The burner I need to replace is an internal slim optical BD-DL drive that burns at 4x. I am looking for the same or better. I see they have new 100GB ones, and that might be worth picking up.
But, of course, whatever I get has to work with RedFox and CloneBD.

Any suggestions?
 
Slow down....

You want to burn what?

You want to read what?

We need more details. A cleanign disc could save your drive - maybe.
 
Fair enough.
I want a BluRay burner that will burn data DVDs, and back up my collection of regular and BluRay DVDs.

So,
• I want a burner to burn data and movie DVDs.
• I want a reader that will read data and movie DVDs up to BluRay.

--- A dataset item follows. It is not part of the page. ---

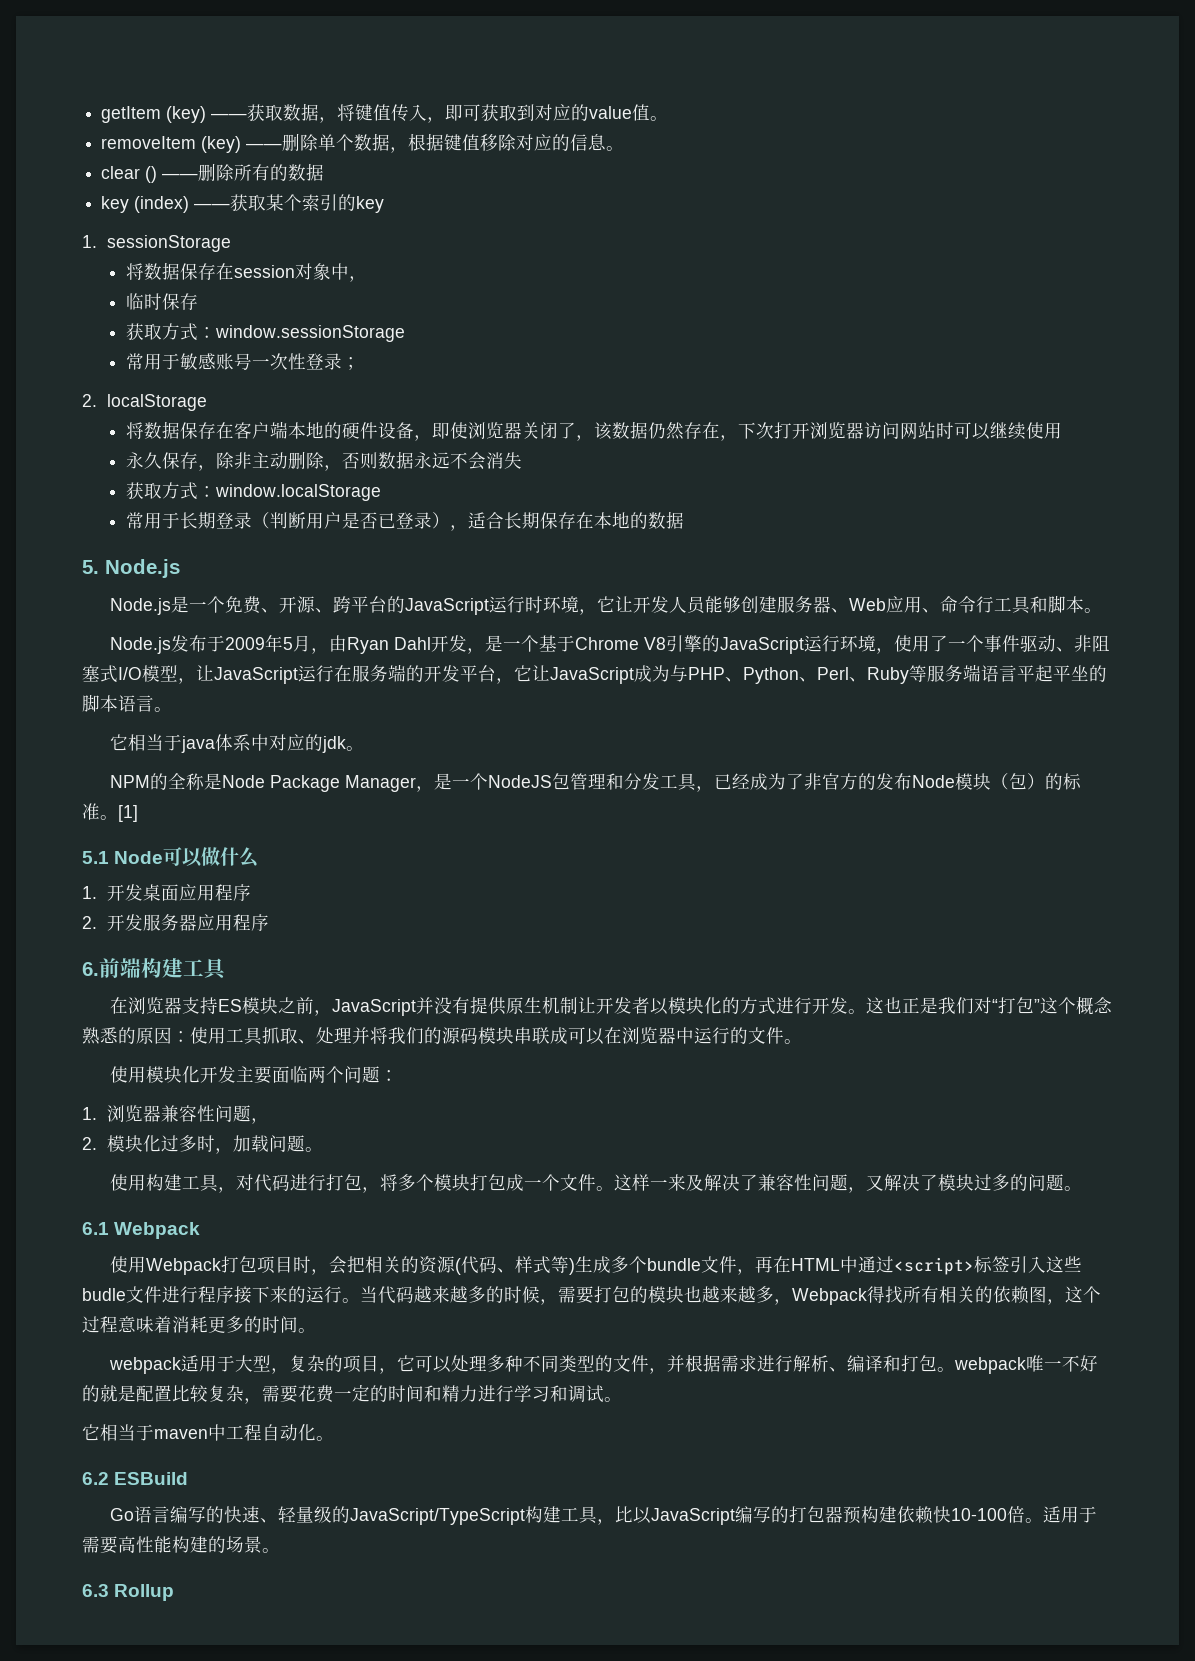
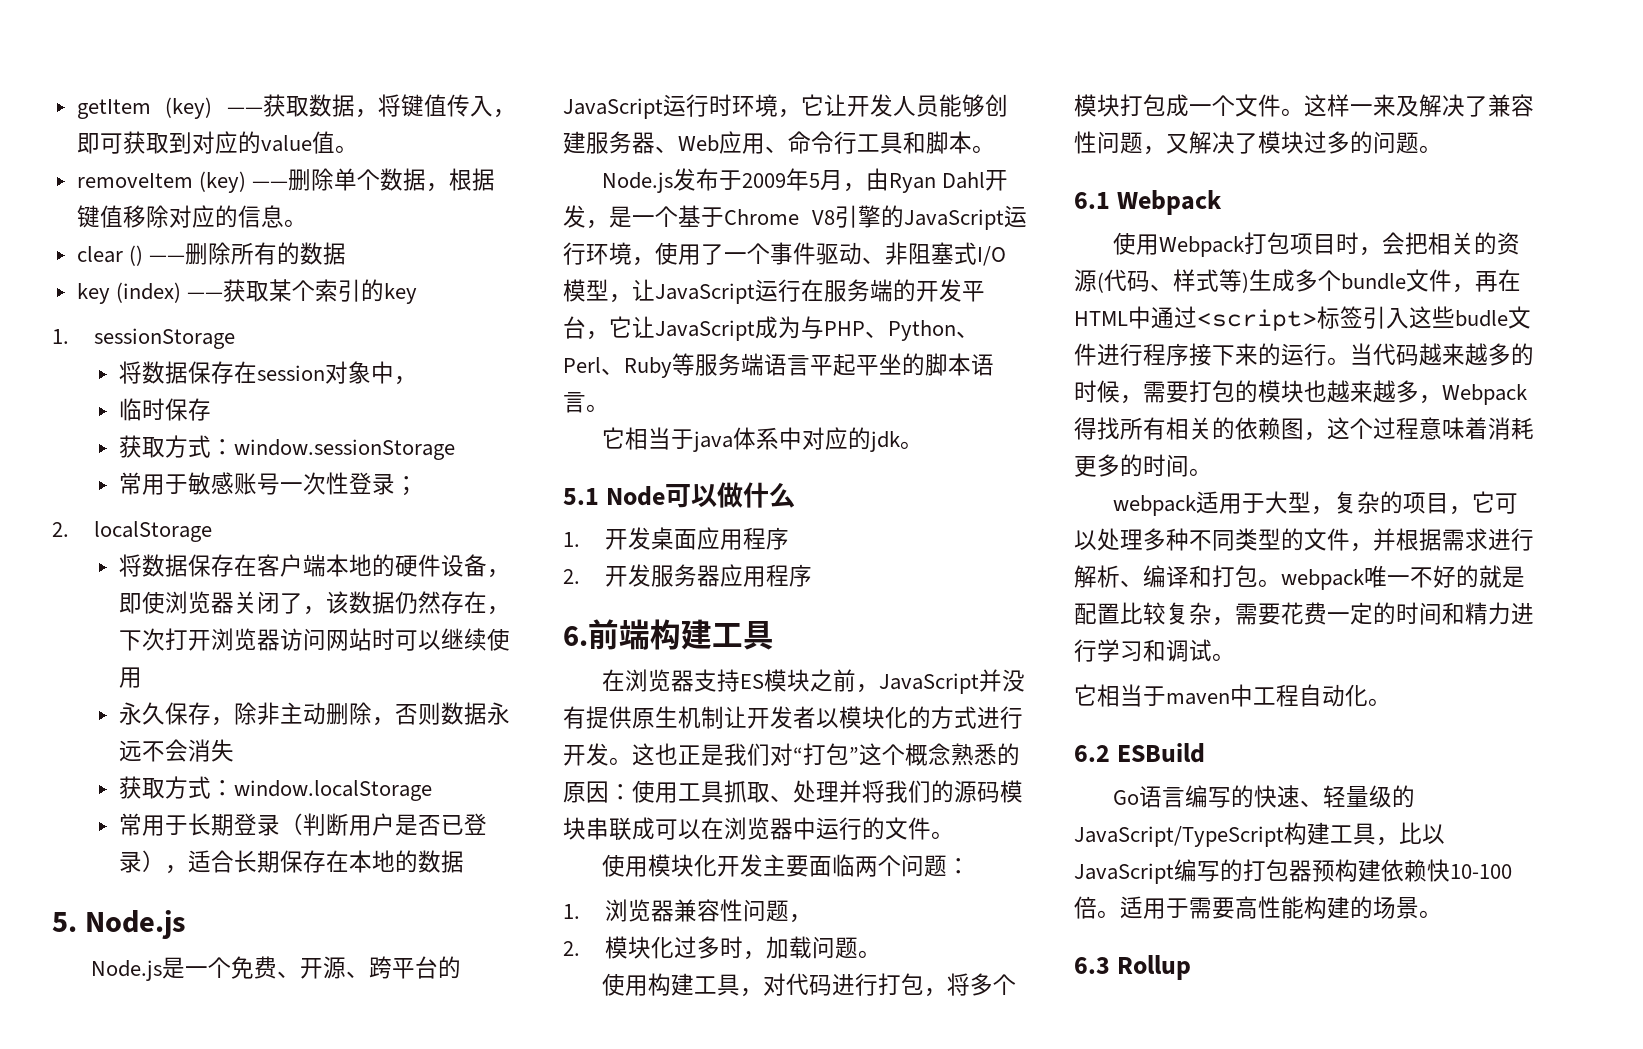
- NPM的全称是Node Package Manager，是一个NodeJS包管理和分发工具，已经成为了非官方的发布Node模块（包）的标准。[1]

As far as the details, well, what I said? My burner's descent was a gradual one that took about a year. First it was about every tenth DVD that failed when burning, then every seventh, every fifth, and, well, you've read this story before.
 
OK! The best burner would be the Pioneer 209. It comes in 2 versions DBK (Bluray up to 128 GB) and EBK (Bluray up to 50GB). Since it's an older model and maybe not available anymore in your country then pick the Pioneer 212.
These above burners also good for reading CDs, DVDs and Bluray but are not working as UHD (4k video) readers. If you consider UHD reading / ripping you have to choose from the LG family (LG, ASUS). But these burners write quality is not very good. Therefore I have LG drives as readers but burn discs only with the Pioneer.
 
I have triple LG's in my system. They've yet to let me down. All 3 of them are in their third system with zero burn quality problems.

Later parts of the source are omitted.